::: Material provided :::
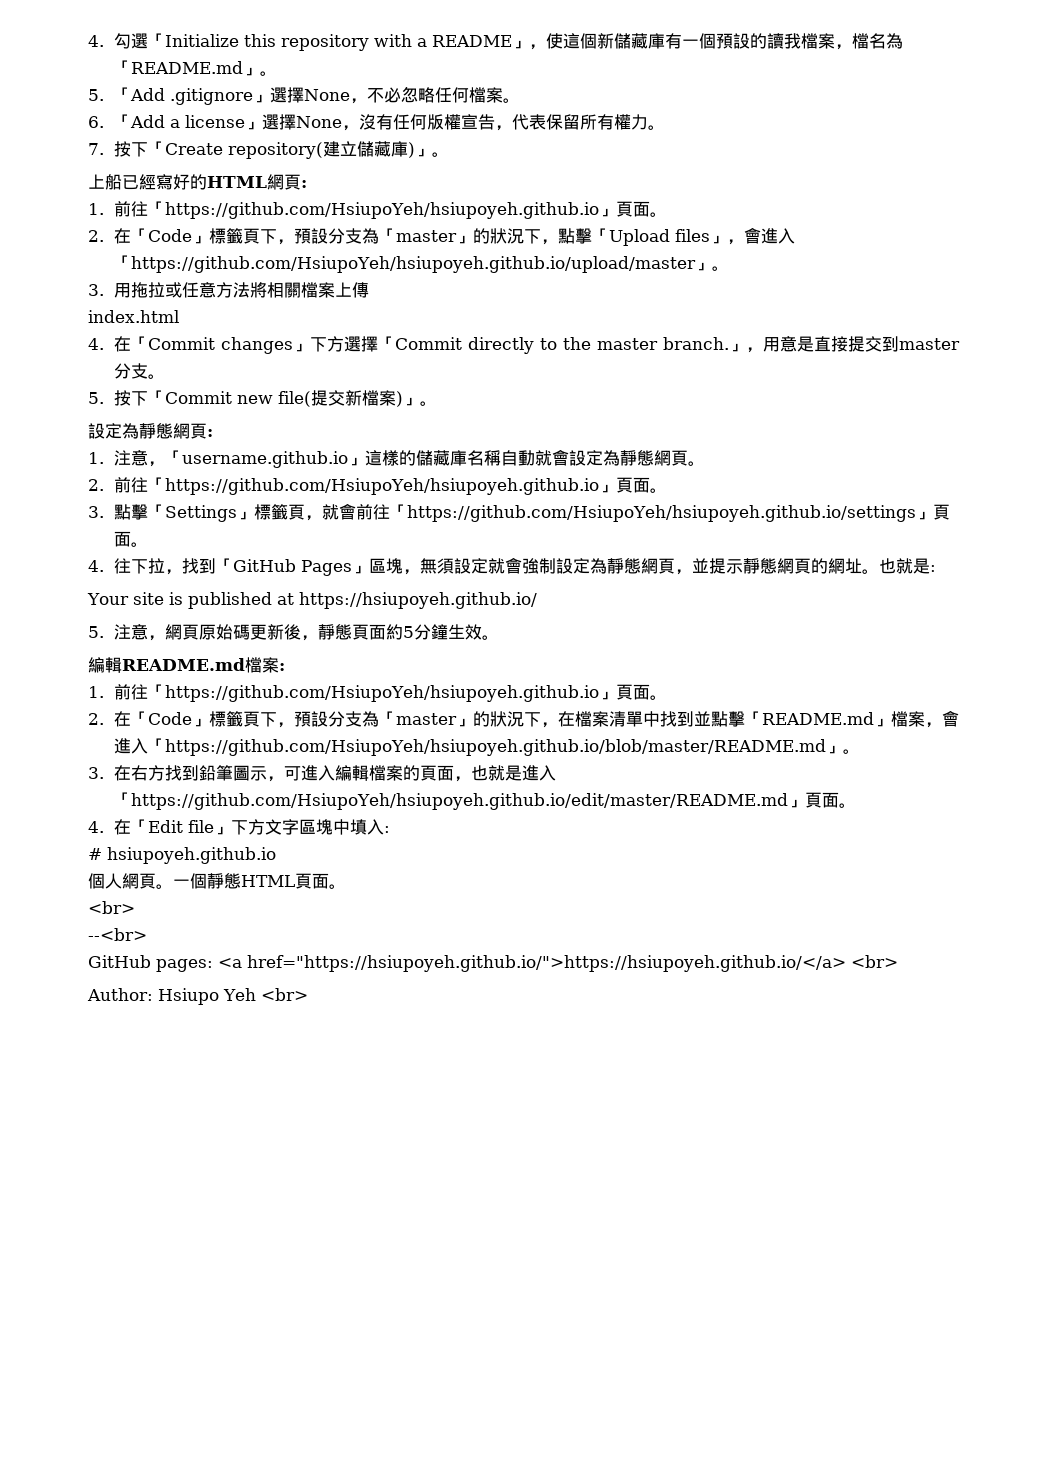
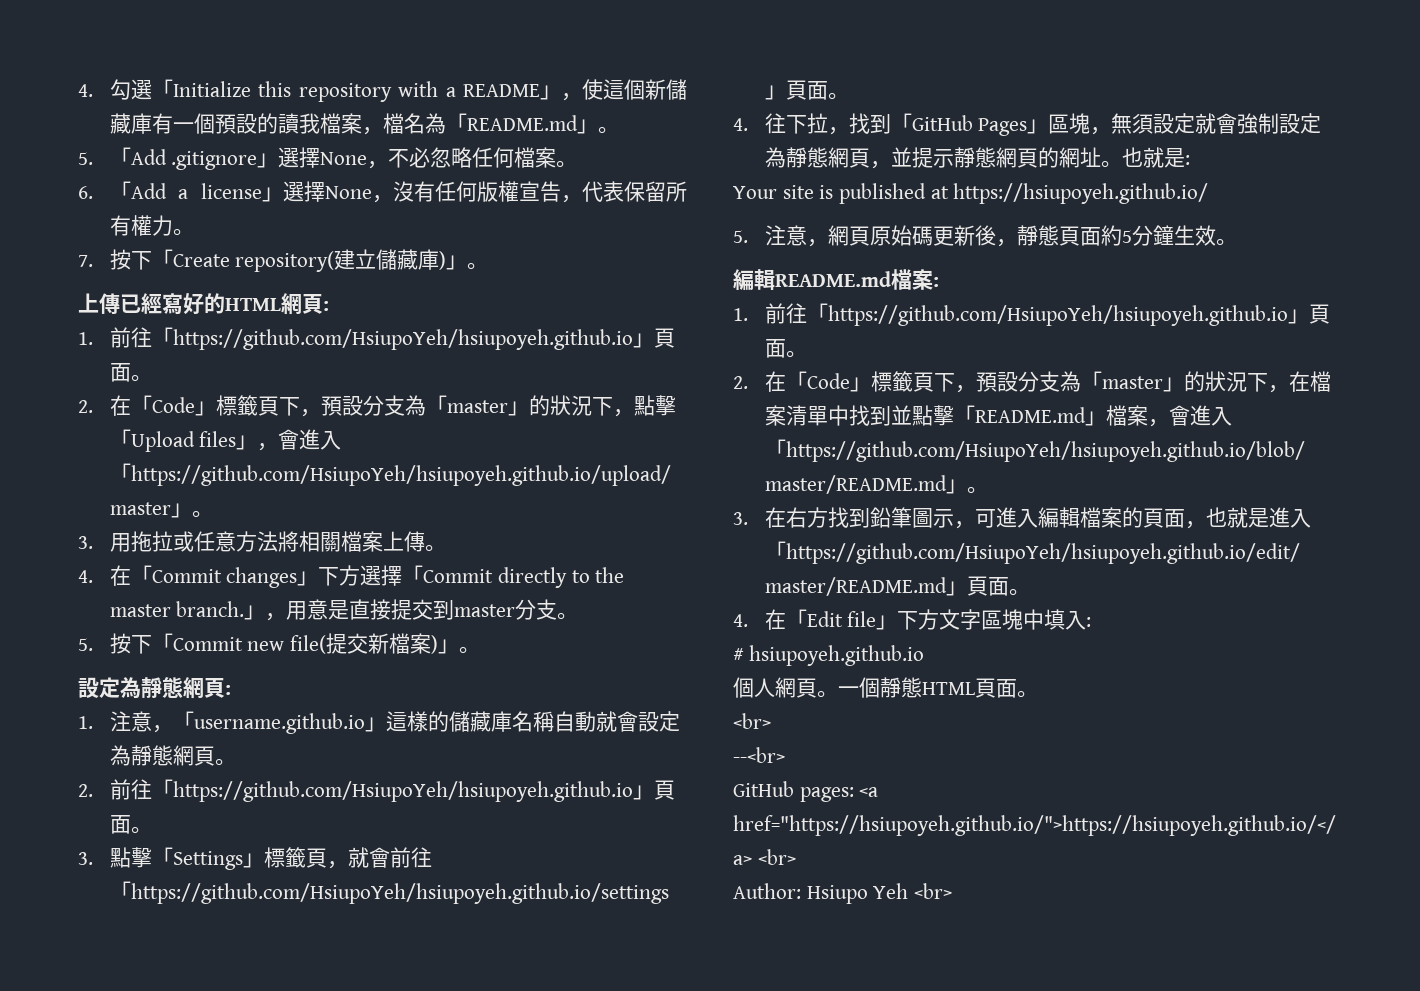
- 上船已經寫好的HTML網頁:
+ 上傳已經寫好的HTML網頁:
- 3.用拖拉或任意方法將相關檔案上傳
- index.html
+ 3.用拖拉或任意方法將相關檔案上傳。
:::
# Assignment:
Repeat each entry above exactly, passing over any images.

# Answer section:
- 上船已經寫好的HTML網頁:
+ 上傳已經寫好的HTML網頁:
- 3.用拖拉或任意方法將相關檔案上傳
- index.html
+ 3.用拖拉或任意方法將相關檔案上傳。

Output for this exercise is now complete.